**Problem to work on**
Every line from the one with "quote number: Q-22620 -> Q-26523" through the end of the records below should be restated word for word, and nothing outside that span.

[[ Data to process, beginning ]]

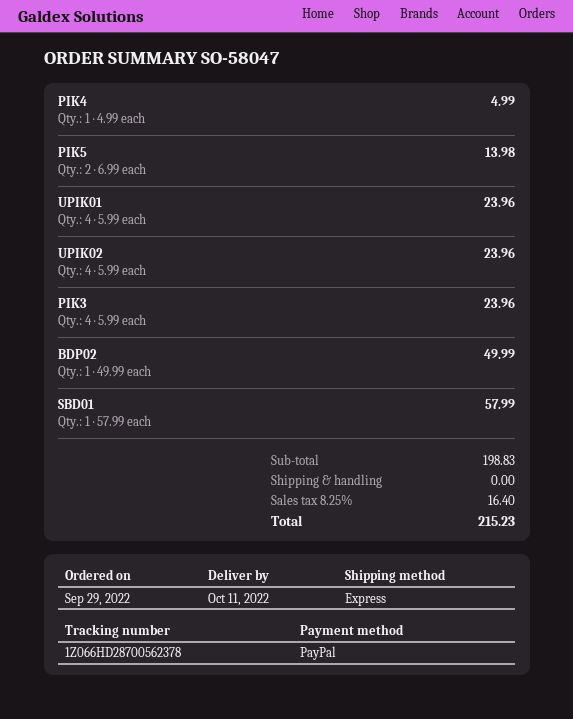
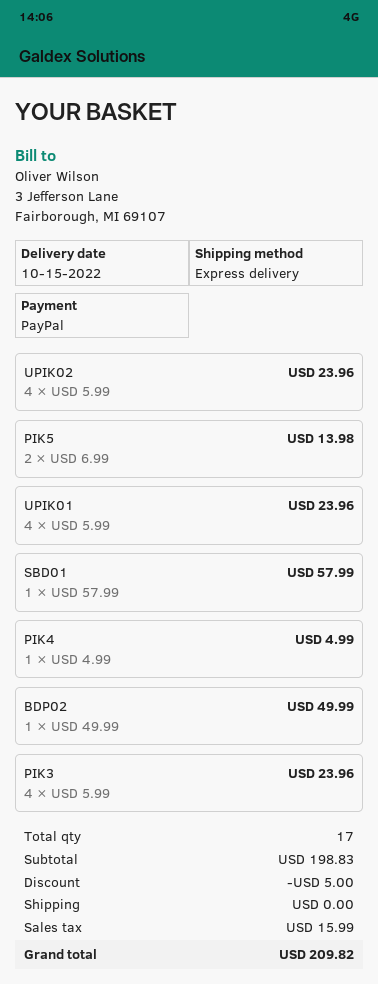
delivery date: 2022-10-11 -> 2022-10-15
discount: none -> 5.00
tax: 16.40 -> 15.99
total: 215.23 -> 209.82

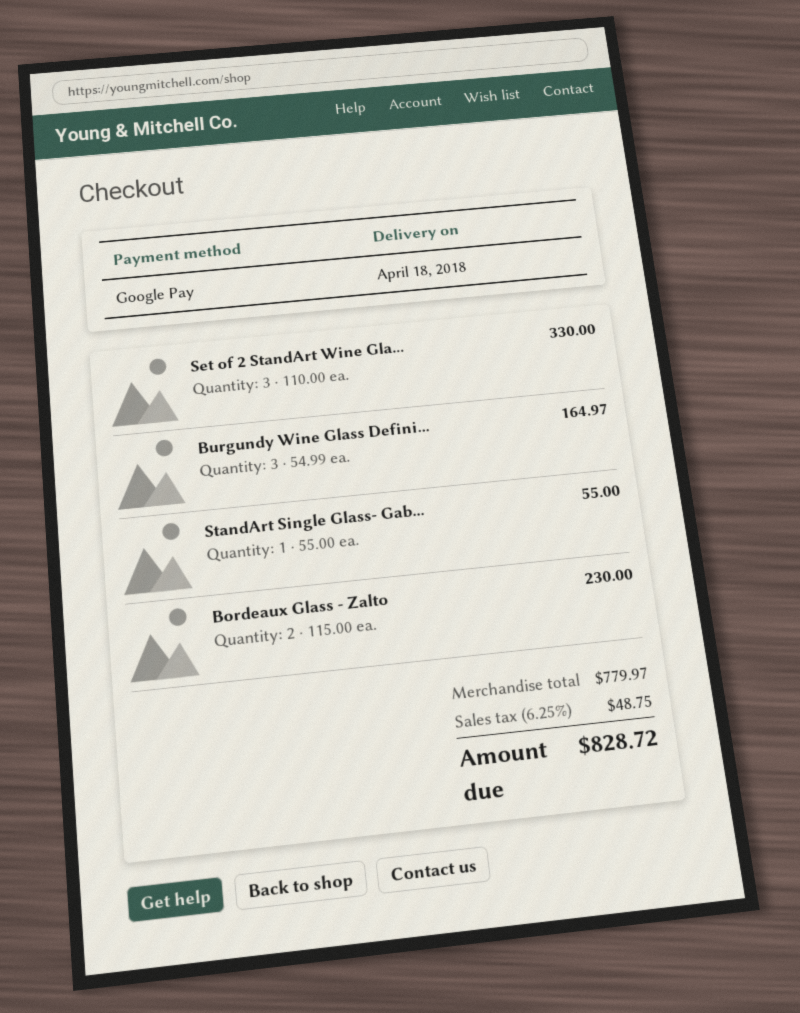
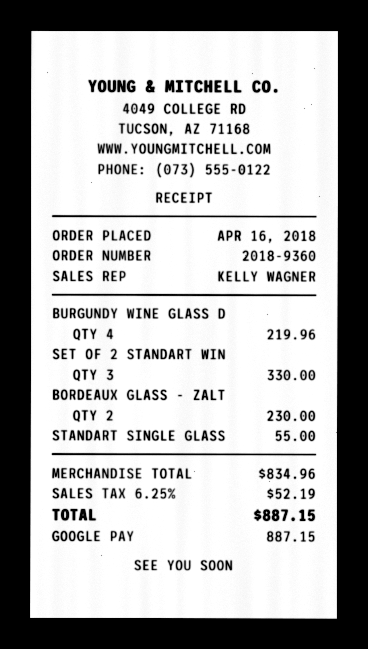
Burgundy Wine Glass Defini...: 3 for 164.97 -> 4 for 219.96
subtotal: 779.97 -> 834.96
tax: 6.25% = 48.75 -> 6.25% = 52.19
total: 828.72 -> 887.15

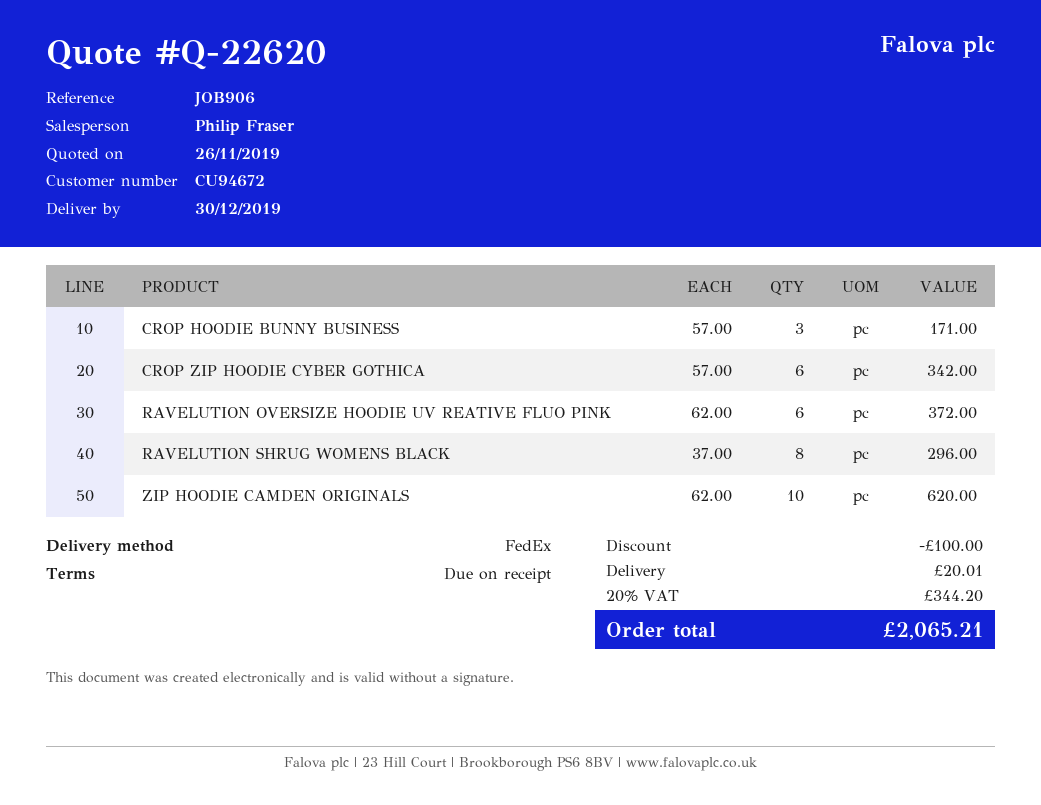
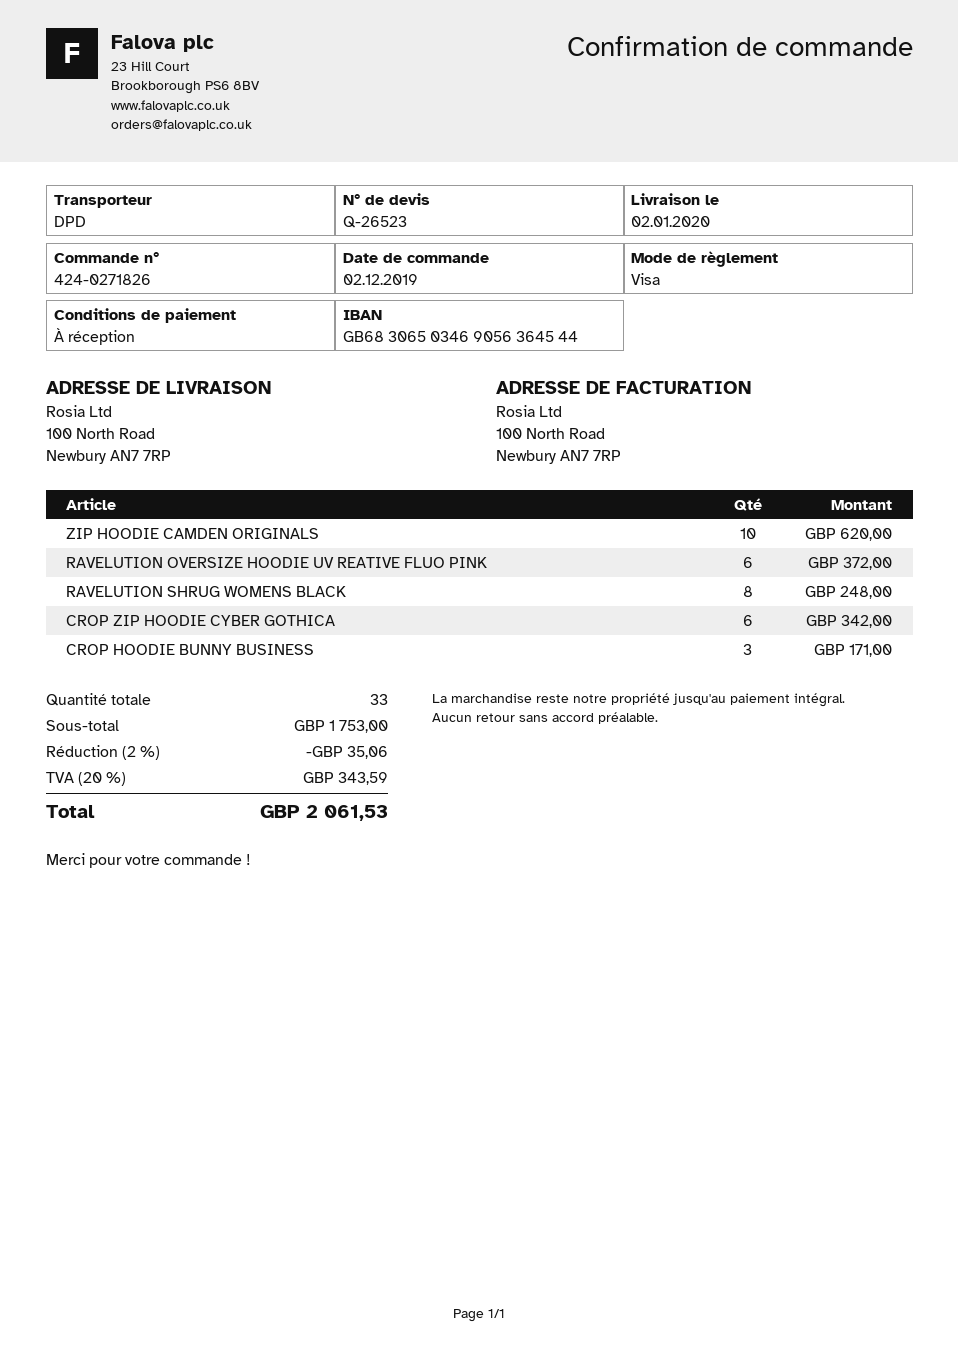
quote number: Q-22620 -> Q-26523
delivery date: 2019-12-30 -> 2020-01-02
shipping method: FedEx -> DPD
RAVELUTION SHRUG WOMENS BLACK: 8 for 296.00 -> 8 for 248.00
discount: 100.00 -> 35.06
shipping: 20.01 -> none
tax: 20% = 344.20 -> 20% = 343.59
total: 2065.21 -> 2061.53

[[ Data to process, end ]]

**The completed task**
quote number: Q-22620 -> Q-26523
delivery date: 2019-12-30 -> 2020-01-02
shipping method: FedEx -> DPD
RAVELUTION SHRUG WOMENS BLACK: 8 for 296.00 -> 8 for 248.00
discount: 100.00 -> 35.06
shipping: 20.01 -> none
tax: 20% = 344.20 -> 20% = 343.59
total: 2065.21 -> 2061.53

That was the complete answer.